The decision to undergo CPM was linked to several risk factors including a strong family history of breast cancer, genetic testing, higher level of education and a greater concern about the recurrence of cancer.
While many women undergo contralateral prophylactic mastectomy (CPM) to remove both breasts after a cancer diagnosis, evidence suggests few of these women actually have a significant risk of developing cancer in both breasts.
A new study has shown that removing the unaffected breast after a breast cancer diagnosis has not been proven to increase survival rates, making CPM potentially unnecessary to prevent the spread of the disease.

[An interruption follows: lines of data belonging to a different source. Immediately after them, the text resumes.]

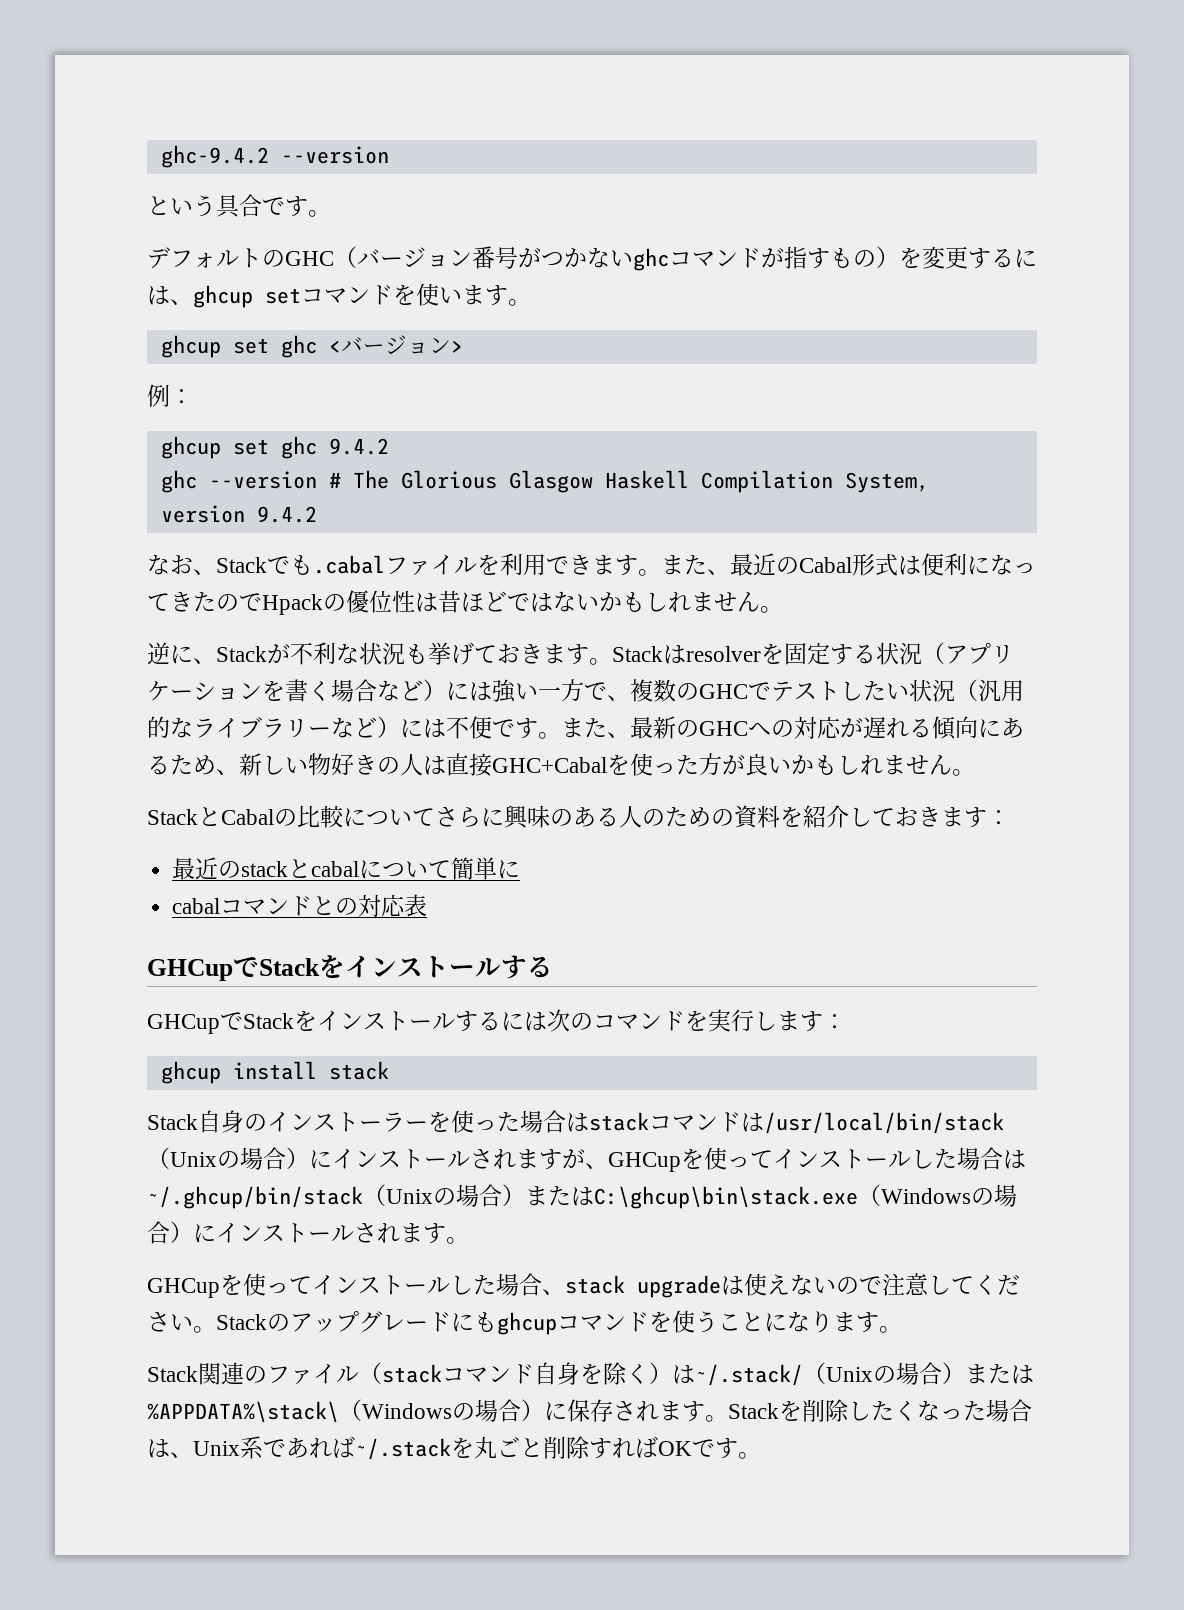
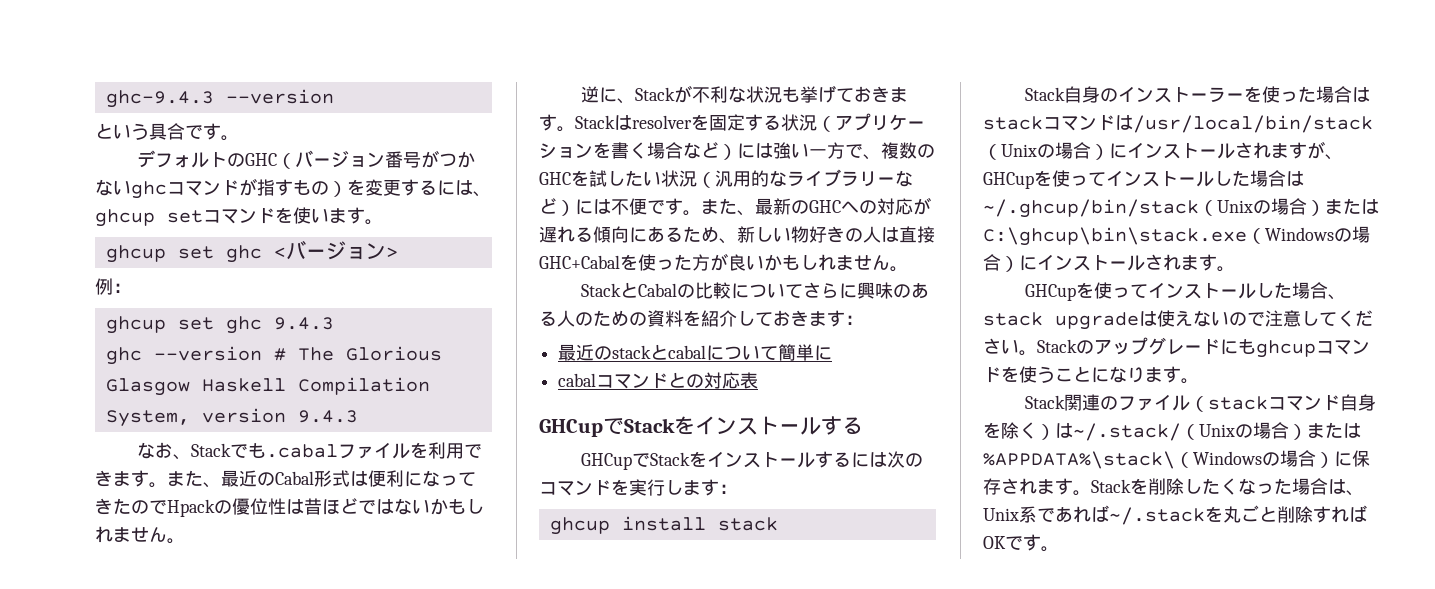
[160,145,269,168] ghc-9.4.2 -> [105,90,214,108] ghc-9.4.3
[328,438,389,455] 9.4.2 -> [273,317,334,330] 9.4.3
[256,506,317,523] 9.4.2 -> [297,410,358,423] 9.4.3
[748,681,840,701] でテスト -> [571,170,607,187] を試

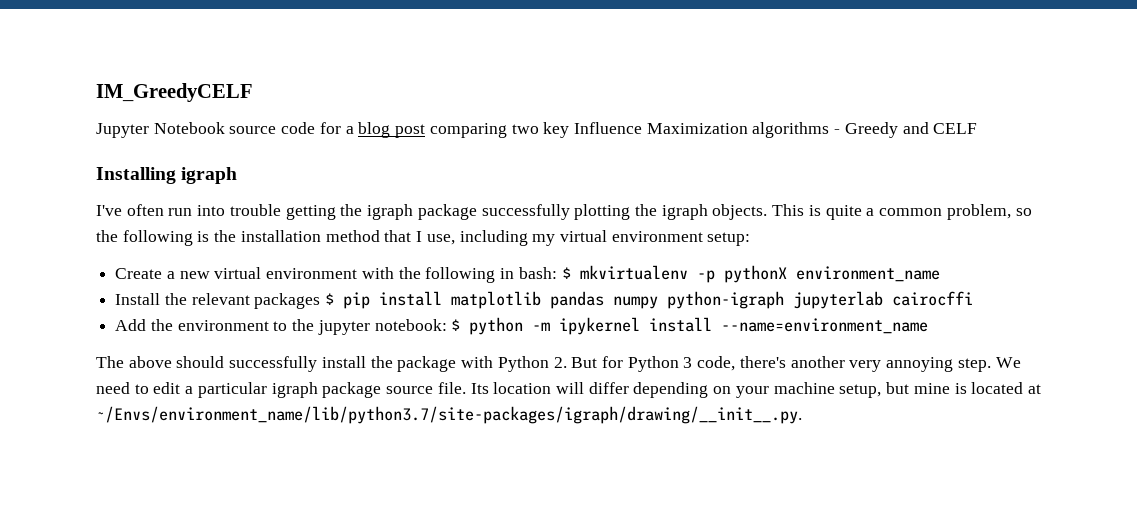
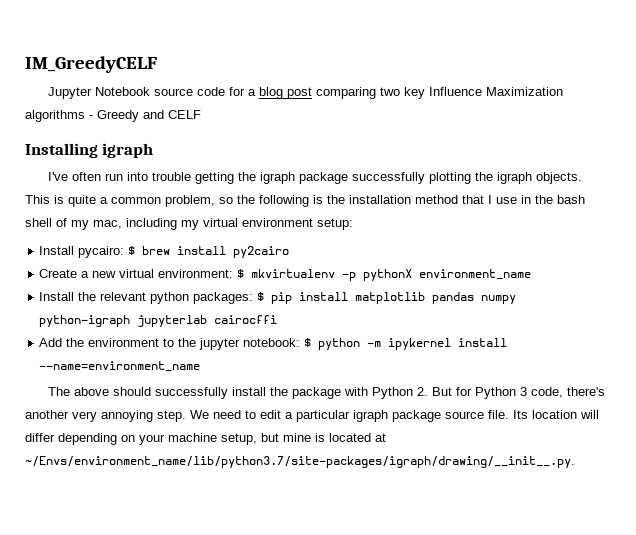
[426,234,455,245] use, -> [496,195,585,204] [25,218,122,230] use in the bash shell of my mac,
[115,267,557,283] Create a new virtual environment with the following in bash: -> [39,246,290,258] [39,269,234,278] Install pycairo: $ brew install py2cairo // Create a new virtual environment:
[254,293,321,309] packages -> [150,292,254,304] python packages:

Study author Sarah T. Hawley, Ph.D., M.P.H., of the University of Michigan Medical School, Ann Arbor, and colleagues conducted a survey of 2,290 women diagnosed with breast cancer. The results were reported to the Detroit and Los Angeles Surveillance, Epidemiology and End Results (SEER) registries between June 2005 and February 2007, then once more between June 2009 and February 2010.
Of the women in the sample, 18.9 percent considered having CPM done, and 7.6 percent actually underwent the procedure. Most of the patients who underwent CPM had no significant genetic risk factors. Among those who underwent CPM, 80 percent said they made the decision to have the procedure to prevent breast cancer in the other breast. The decision to undergo CPM was linked to risk factors including a strong family history of breast cancer, genetic testing, higher level of education and a greater concern about the recurrence of cancer.
“The growing rate of CPM has motivated some surgeons to question whether performing an extensive operation that is not clinically indicated is justified to reduce the fear of disease recurrence,” said Hawley in a statement.
The findings of the study are published online in the journal JAMA Surgery.